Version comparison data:
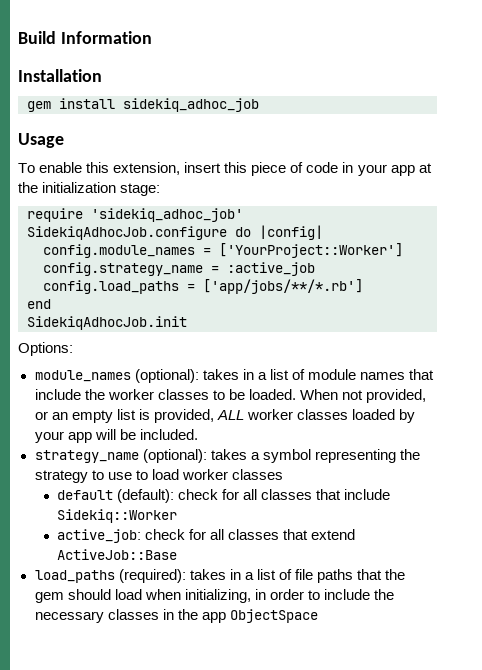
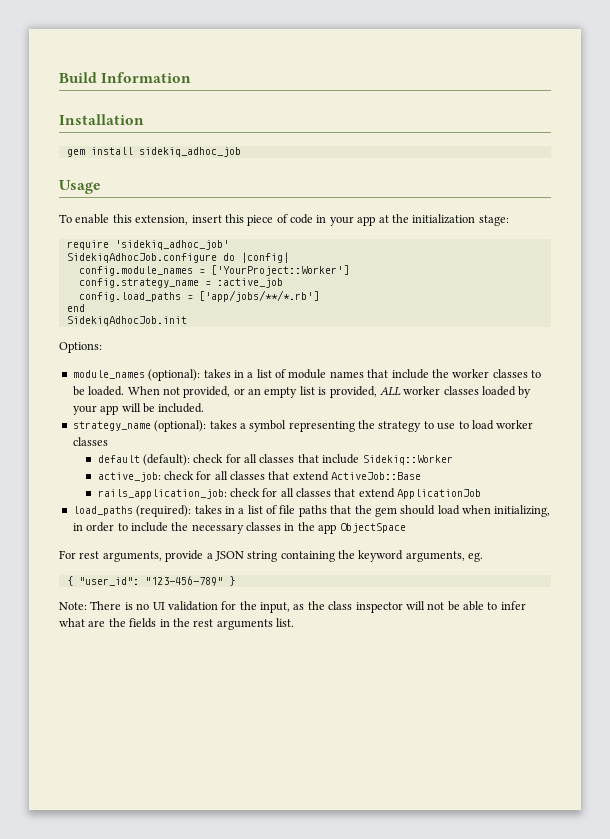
(178, 554) none -> [97,488,482,499] // rails_application_job: check for all classes that extend ApplicationJob
(318, 616) none -> [59,550,484,562] [66,576,235,586] [59,601,526,613] [59,618,294,630] // For rest arguments, provide a JSON string containing the keyword arguments, eg. // { "user_id": "123-456-789" } // Note: There is no UI validation for the input, as the class inspector will not be able to infer what are the fields in the rest arguments list.

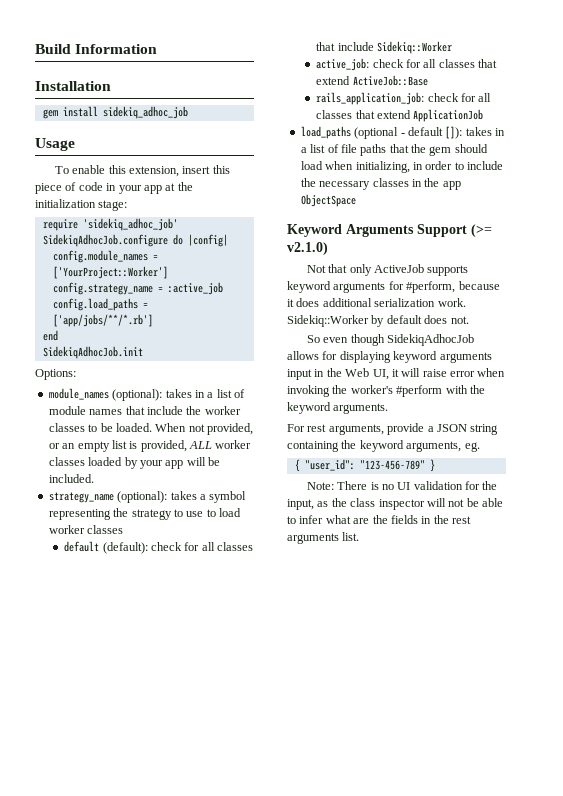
[136,505,192,517] (required): -> [354,126,463,139] (optional - default []):
(406, 528) none -> [287,224,492,237] [287,242,328,255] [306,264,469,276] [287,281,500,293] [287,298,466,307] [287,315,469,327] [306,334,474,346] [287,351,492,363] [287,368,506,380] [287,385,485,397] [287,402,389,414] // Keyword Arguments Support (>= v2.1.0) // Not that only ActiveJob supports keyword arguments for #perform, because it does additional serialization work. Sidekiq::Worker by default does not. // So even though SidekiqAdhocJob allows for displaying keyword arguments input in the Web UI, it will raise error when invoking the worker's #perform with the keyword arguments.

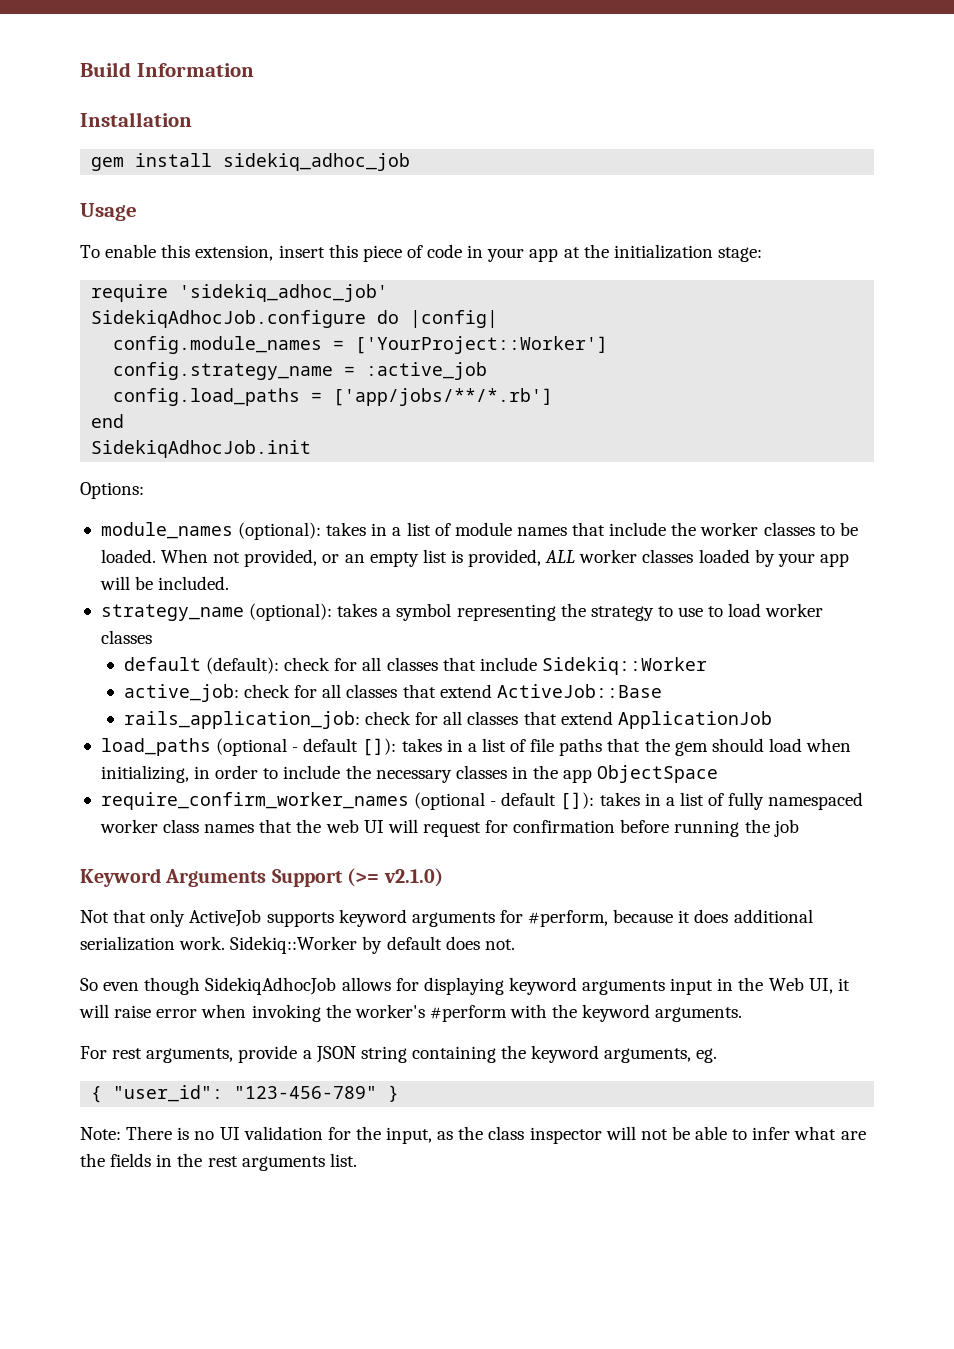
(356, 200) none -> [100,792,864,810] [99,819,799,837] // require_confirm_worker_names (optional - default []): takes in a list of fully namespaced worker class names that the web UI will request for confirmation before running the job

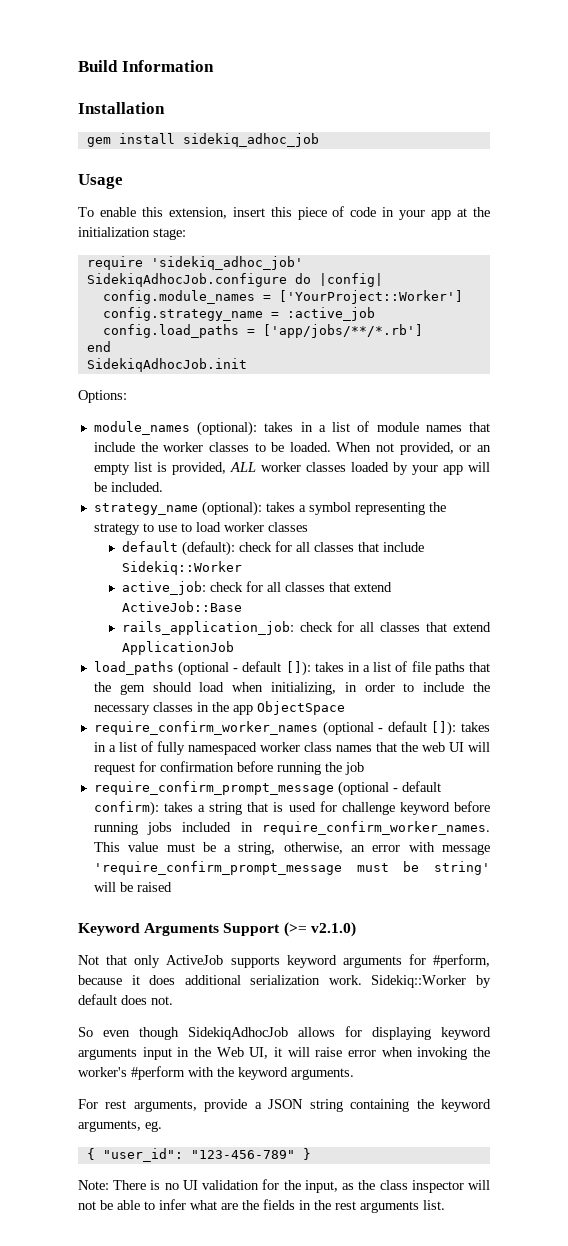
(799, 828) none -> [93,781,441,796] [93,801,490,816] [93,821,490,835] [93,842,491,855] [93,861,490,875] [93,882,172,892] // require_confirm_prompt_message (optional - default confirm): takes a string that is used for challenge keyword before running jobs included in require_confirm_worker_names. This value must be a string, otherwise, an error with message 'require_confirm_prompt_message must be string' will be raised

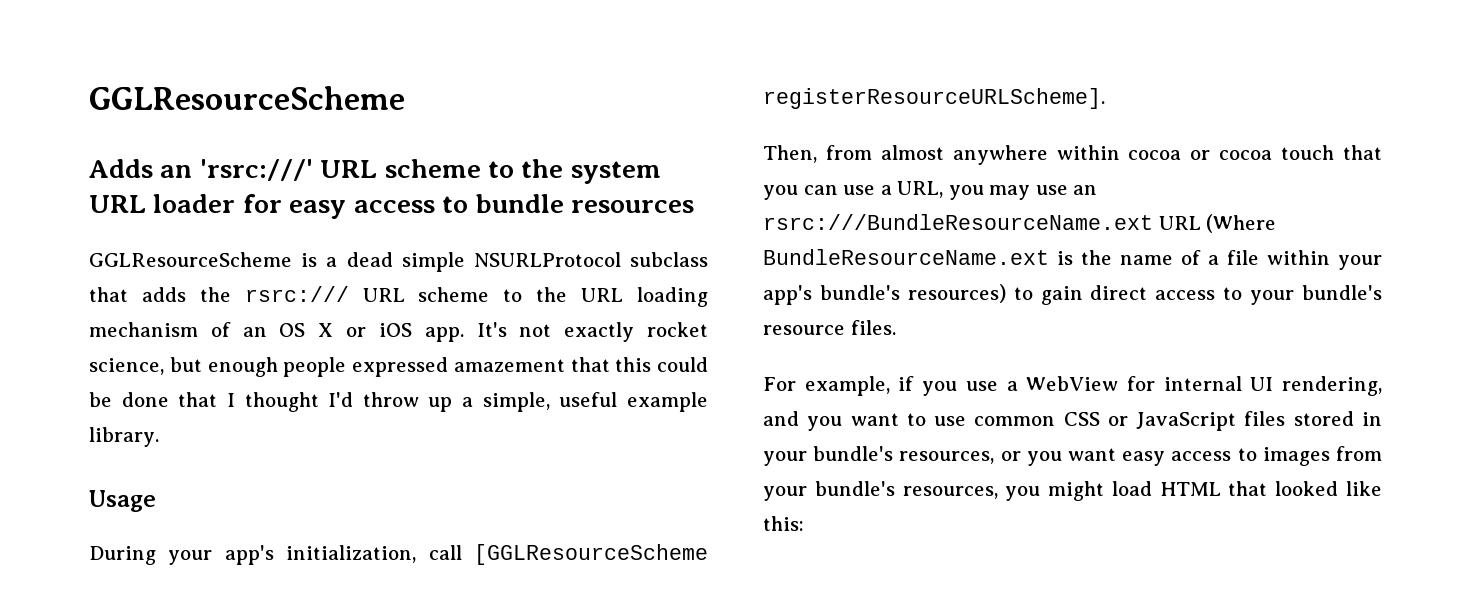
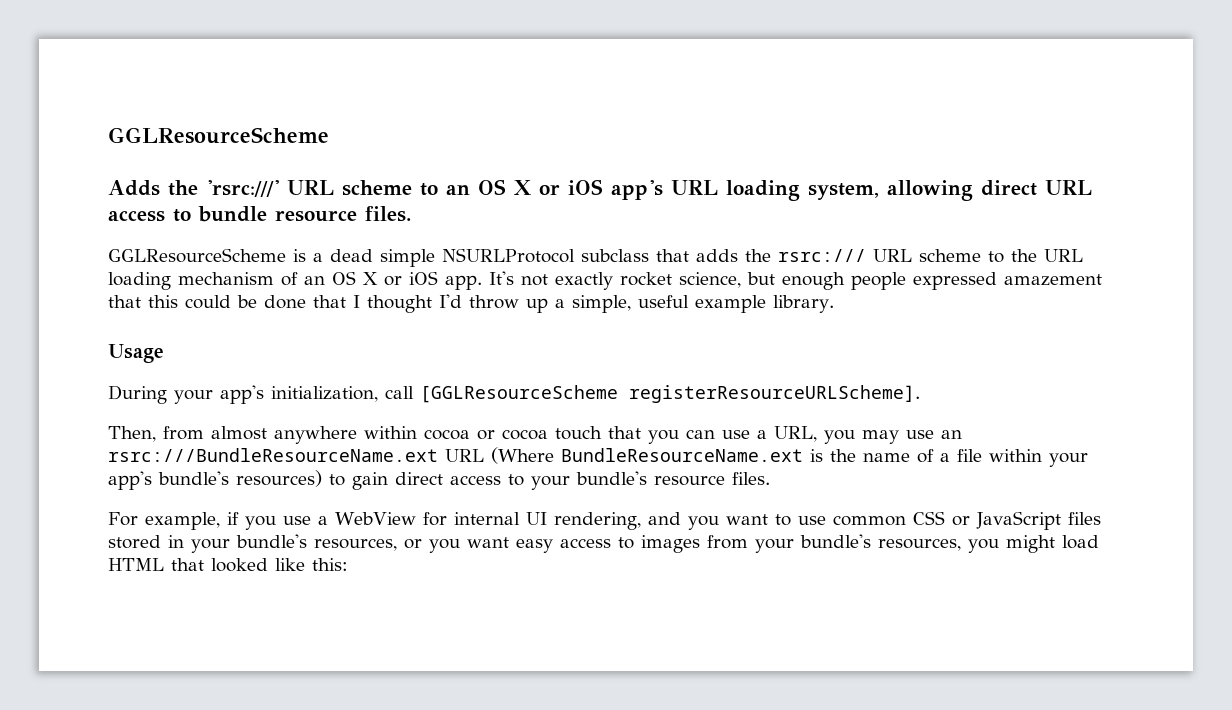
[160,165,193,178] an -> [168,180,198,196] the
[521,159,661,184] [89,194,347,219] the system URL loader for easy -> [446,179,1092,201] an OS X or iOS app's URL loading system, allowing direct URL
[570,200,694,213] resources -> [275,206,412,222] resource files.

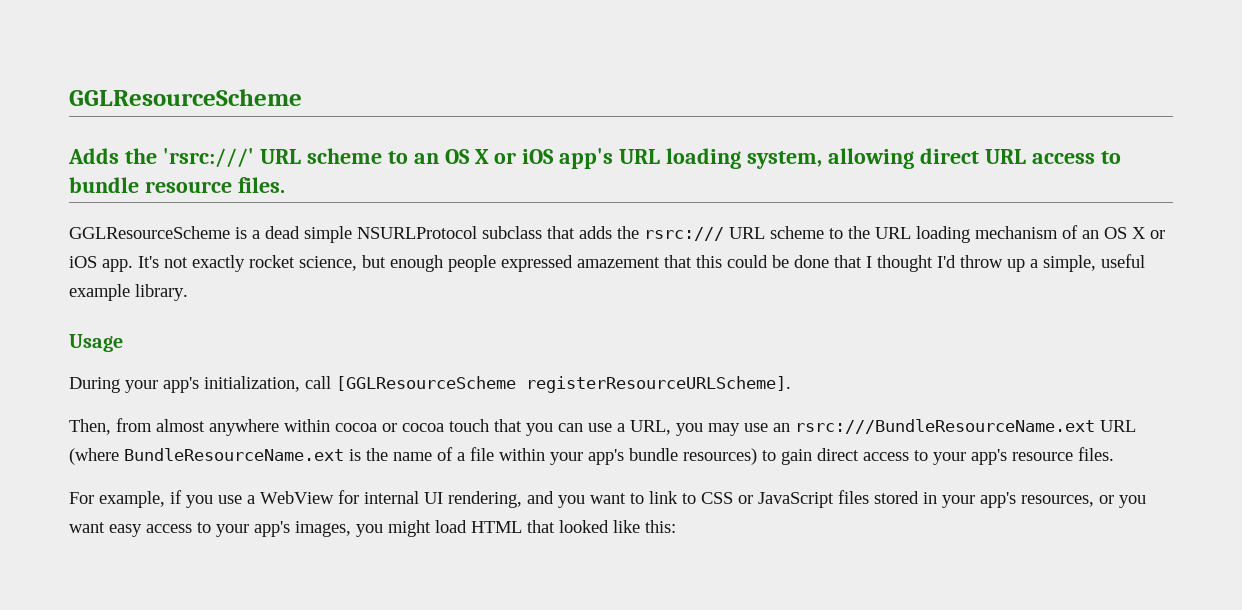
[491,447,554,464] (Where -> [69,448,119,465] (where
[158,471,229,485] bundle's -> [629,448,678,461] bundle
[576,471,647,485] bundle's -> [971,449,1007,465] app's
[797,515,906,526] use common -> [649,491,696,504] link to
[236,534,307,548] bundle's -> [980,492,1016,508] app's
[641,534,961,553] images from your bundle's resources, -> [216,521,351,537] your app's images,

▸ Problem description: The copy you give must run from the line containing "[160,165,193,178] an -> [168,180,198,196] the" through the last line of the records, exactly, with the pictures left out.

▸ Answer section:
[160,165,193,178] an -> [168,180,198,196] the
[521,159,661,184] [89,194,347,219] the system URL loader for easy -> [446,179,1092,201] an OS X or iOS app's URL loading system, allowing direct URL
[570,200,694,213] resources -> [275,206,412,222] resource files.

[491,447,554,464] (Where -> [69,448,119,465] (where
[158,471,229,485] bundle's -> [629,448,678,461] bundle
[576,471,647,485] bundle's -> [971,449,1007,465] app's
[797,515,906,526] use common -> [649,491,696,504] link to
[236,534,307,548] bundle's -> [980,492,1016,508] app's
[641,534,961,553] images from your bundle's resources, -> [216,521,351,537] your app's images,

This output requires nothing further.